This directory contains example scripts that demonstrate how to use the TensorRT-LLM Visual Generation API endpoints for image and video generation.
These examples show how to interact with the visual generation server using both the OpenAI Python SDK and standard HTTP requests. The API provides endpoints for:
- Image Generation: Text-to-image generation (T2I)
- Video Generation:
- Text-to-video generation (T2V) - generate videos from text prompts only
- Text+Image-to-video generation (TI2V) - generate videos from text + reference image
- Both synchronous and asynchronous modes supported
- Multipart/form-data support for file uploads
- Video Management: Retrieving and deleting generated videos
Before running these examples, ensure you have:
-
Install modules: Install required dependencies before running examples:
pip install git+https://github.com/huggingface/diffusers.git
Optional: For better video compression (H.264/MP4), install ffmpeg:
# Ubuntu/Debian apt-get install ffmpegIf ffmpeg is not available, the server will use a pure Python encoder that outputs MJPEG/AVI format. See FFmpeg download page for installation instructions on other platforms.
-
Server Running: The TensorRT-LLM visual generation server must be running
trtllm-serve <path to your model> --extra_visual_gen_options <path to config yaml>
e.g.
trtllm-serve $LLM_MODEL_DIR/Wan2.1-T2V-1.3B-Diffusers --extra_visual_gen_options ./configs/wan21.yml trtllm-serve $LLM_MODEL_DIR/Wan2.2-T2V-A14B-Diffusers --extra_visual_gen_options ./configs/wan22.yml trtllm-serve $LLM_MODEL_DIR/FLUX.1-dev --extra_visual_gen_options ./configs/flux1.yml trtllm-serve $LLM_MODEL_DIR/FLUX.2-dev --extra_visual_gen_options ./configs/flux2.yml trtllm-serve $LLM_MODEL_DIR/LTX-2/ --extra_visual_gen_options ./configs/ltx2.yml # Run server on background: trtllm-serve $LLM_MODEL_DIR/Wan2.1-T2V-1.3B-Diffusers --extra_visual_gen_options ./configs/wan21.yml > /tmp/serve.log 2>&1 & ## Check if the server is setup tail -f /tmp/serve.log
For LTX-2, you need to provide a proper text_encoder_path in
./configs/ltx2.yml.
Current supported & tested models:
- WAN T2V/I2V for video generation (t2v, ti2v, delete_video)

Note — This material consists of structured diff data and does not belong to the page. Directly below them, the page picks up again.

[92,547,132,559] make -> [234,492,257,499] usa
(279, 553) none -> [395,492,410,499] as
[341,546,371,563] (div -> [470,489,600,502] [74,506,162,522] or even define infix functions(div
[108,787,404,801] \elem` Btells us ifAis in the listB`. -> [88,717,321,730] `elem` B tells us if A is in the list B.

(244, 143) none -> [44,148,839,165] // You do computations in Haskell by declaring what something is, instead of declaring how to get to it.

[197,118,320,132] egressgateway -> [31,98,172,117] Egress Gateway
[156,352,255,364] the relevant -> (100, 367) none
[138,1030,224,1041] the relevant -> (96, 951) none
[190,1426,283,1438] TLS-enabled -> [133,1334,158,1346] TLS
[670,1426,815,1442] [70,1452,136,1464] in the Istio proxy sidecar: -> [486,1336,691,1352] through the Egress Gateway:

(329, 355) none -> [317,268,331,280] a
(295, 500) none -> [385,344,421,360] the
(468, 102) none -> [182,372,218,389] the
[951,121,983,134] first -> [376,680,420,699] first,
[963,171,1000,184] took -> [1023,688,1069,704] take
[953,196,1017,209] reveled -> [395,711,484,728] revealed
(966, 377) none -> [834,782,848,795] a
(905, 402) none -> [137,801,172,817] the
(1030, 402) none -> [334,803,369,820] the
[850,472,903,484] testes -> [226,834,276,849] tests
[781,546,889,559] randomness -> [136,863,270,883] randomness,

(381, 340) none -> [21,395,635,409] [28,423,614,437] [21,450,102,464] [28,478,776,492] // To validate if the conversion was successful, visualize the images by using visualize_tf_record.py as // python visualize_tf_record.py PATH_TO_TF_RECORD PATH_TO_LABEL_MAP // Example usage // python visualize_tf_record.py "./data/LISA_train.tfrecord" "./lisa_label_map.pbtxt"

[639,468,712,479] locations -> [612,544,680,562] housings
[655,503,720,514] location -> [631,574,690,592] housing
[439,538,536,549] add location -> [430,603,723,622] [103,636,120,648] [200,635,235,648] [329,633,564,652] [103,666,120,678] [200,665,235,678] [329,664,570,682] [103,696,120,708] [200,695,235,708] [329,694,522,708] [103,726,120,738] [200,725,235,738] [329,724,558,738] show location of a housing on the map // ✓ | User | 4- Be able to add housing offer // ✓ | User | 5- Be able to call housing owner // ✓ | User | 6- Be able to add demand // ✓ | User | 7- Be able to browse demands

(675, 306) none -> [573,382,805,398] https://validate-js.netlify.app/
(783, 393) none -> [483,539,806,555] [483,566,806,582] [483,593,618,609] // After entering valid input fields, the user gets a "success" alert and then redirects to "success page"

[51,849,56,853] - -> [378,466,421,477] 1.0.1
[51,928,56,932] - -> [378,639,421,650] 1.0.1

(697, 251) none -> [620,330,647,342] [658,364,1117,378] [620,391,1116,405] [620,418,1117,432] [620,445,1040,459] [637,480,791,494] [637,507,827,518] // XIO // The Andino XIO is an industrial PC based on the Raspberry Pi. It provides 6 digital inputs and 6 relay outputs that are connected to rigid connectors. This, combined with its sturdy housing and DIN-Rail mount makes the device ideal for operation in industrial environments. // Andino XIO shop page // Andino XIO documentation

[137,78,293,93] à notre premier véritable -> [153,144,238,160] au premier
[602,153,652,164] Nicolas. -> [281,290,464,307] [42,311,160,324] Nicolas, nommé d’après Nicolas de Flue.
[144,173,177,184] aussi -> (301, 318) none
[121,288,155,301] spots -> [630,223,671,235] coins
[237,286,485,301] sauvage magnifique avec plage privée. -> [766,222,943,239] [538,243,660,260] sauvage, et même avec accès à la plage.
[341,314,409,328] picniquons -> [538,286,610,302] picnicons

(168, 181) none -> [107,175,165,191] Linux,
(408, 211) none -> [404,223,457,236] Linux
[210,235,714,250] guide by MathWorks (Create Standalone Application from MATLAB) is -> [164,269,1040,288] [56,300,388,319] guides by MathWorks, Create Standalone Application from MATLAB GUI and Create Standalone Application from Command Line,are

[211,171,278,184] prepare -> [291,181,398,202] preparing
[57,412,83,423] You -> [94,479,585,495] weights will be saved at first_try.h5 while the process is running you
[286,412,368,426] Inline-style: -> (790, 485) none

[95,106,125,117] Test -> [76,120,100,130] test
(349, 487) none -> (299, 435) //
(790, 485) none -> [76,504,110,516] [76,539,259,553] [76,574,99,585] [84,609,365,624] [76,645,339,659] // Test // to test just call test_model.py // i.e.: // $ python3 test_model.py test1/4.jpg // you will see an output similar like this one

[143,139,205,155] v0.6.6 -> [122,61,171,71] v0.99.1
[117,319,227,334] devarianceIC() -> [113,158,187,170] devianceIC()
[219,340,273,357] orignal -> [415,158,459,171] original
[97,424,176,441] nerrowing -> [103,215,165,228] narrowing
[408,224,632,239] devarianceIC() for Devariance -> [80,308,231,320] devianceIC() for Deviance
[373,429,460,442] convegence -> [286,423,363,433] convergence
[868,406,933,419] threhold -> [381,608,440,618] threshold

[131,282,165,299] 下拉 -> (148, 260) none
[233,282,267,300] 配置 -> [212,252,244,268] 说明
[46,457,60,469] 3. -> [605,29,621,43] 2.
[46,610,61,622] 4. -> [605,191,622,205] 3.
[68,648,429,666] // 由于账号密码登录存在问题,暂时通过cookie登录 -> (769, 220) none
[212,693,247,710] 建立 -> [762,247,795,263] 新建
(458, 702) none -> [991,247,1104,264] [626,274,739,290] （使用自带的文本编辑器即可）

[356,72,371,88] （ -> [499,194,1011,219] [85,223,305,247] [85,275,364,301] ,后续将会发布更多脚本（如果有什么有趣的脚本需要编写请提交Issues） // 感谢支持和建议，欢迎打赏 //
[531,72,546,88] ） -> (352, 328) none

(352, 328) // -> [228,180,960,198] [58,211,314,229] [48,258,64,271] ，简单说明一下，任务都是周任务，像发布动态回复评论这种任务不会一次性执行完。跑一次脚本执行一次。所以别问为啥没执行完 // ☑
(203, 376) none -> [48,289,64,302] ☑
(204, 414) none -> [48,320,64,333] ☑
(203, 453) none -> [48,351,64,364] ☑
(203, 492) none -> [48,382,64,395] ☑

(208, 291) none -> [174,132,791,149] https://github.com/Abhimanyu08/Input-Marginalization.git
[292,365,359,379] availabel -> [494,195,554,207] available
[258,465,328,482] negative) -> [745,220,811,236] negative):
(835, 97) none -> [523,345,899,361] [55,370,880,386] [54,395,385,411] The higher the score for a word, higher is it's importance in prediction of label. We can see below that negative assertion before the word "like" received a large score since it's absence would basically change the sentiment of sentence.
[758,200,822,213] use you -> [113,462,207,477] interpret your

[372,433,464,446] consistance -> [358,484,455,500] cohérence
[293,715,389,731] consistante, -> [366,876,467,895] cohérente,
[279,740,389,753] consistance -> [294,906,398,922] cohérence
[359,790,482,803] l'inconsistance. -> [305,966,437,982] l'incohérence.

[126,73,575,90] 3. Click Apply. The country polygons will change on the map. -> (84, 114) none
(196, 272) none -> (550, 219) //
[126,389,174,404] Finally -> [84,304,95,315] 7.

- FLUX.1 for image generation (t2i)
- FLUX.2 for image generation (t2i)
- LTX-2 for video generation with audio (t2v, ti2v)
Demonstrates synchronous text-to-image generation using the OpenAI SDK. Supports FLUX.1 and FLUX.2.
Features:
- Generates images from text prompts
- Supports configurable model, image size, and quality
- Returns base64-encoded images or URLs
- Saves generated images to disk
Usage:
# FLUX.2 (default)
python sync_image_gen.py
# FLUX.1
python sync_image_gen.py --model flux1
# Custom server and prompt
python sync_image_gen.py --base-url http://your-server:8000/v1 --prompt "A sunset"API Endpoint: POST /v1/images/generations
Output: Saves generated image to output_generation.png (or numbered files for multiple images)
Demonstrates synchronous video generation using direct HTTP requests. Waits for completion and returns the video file directly.
Features:
- T2V Mode: Generate videos from text prompts only
- TI2V Mode: Generate videos from text + reference image (multipart/form-data)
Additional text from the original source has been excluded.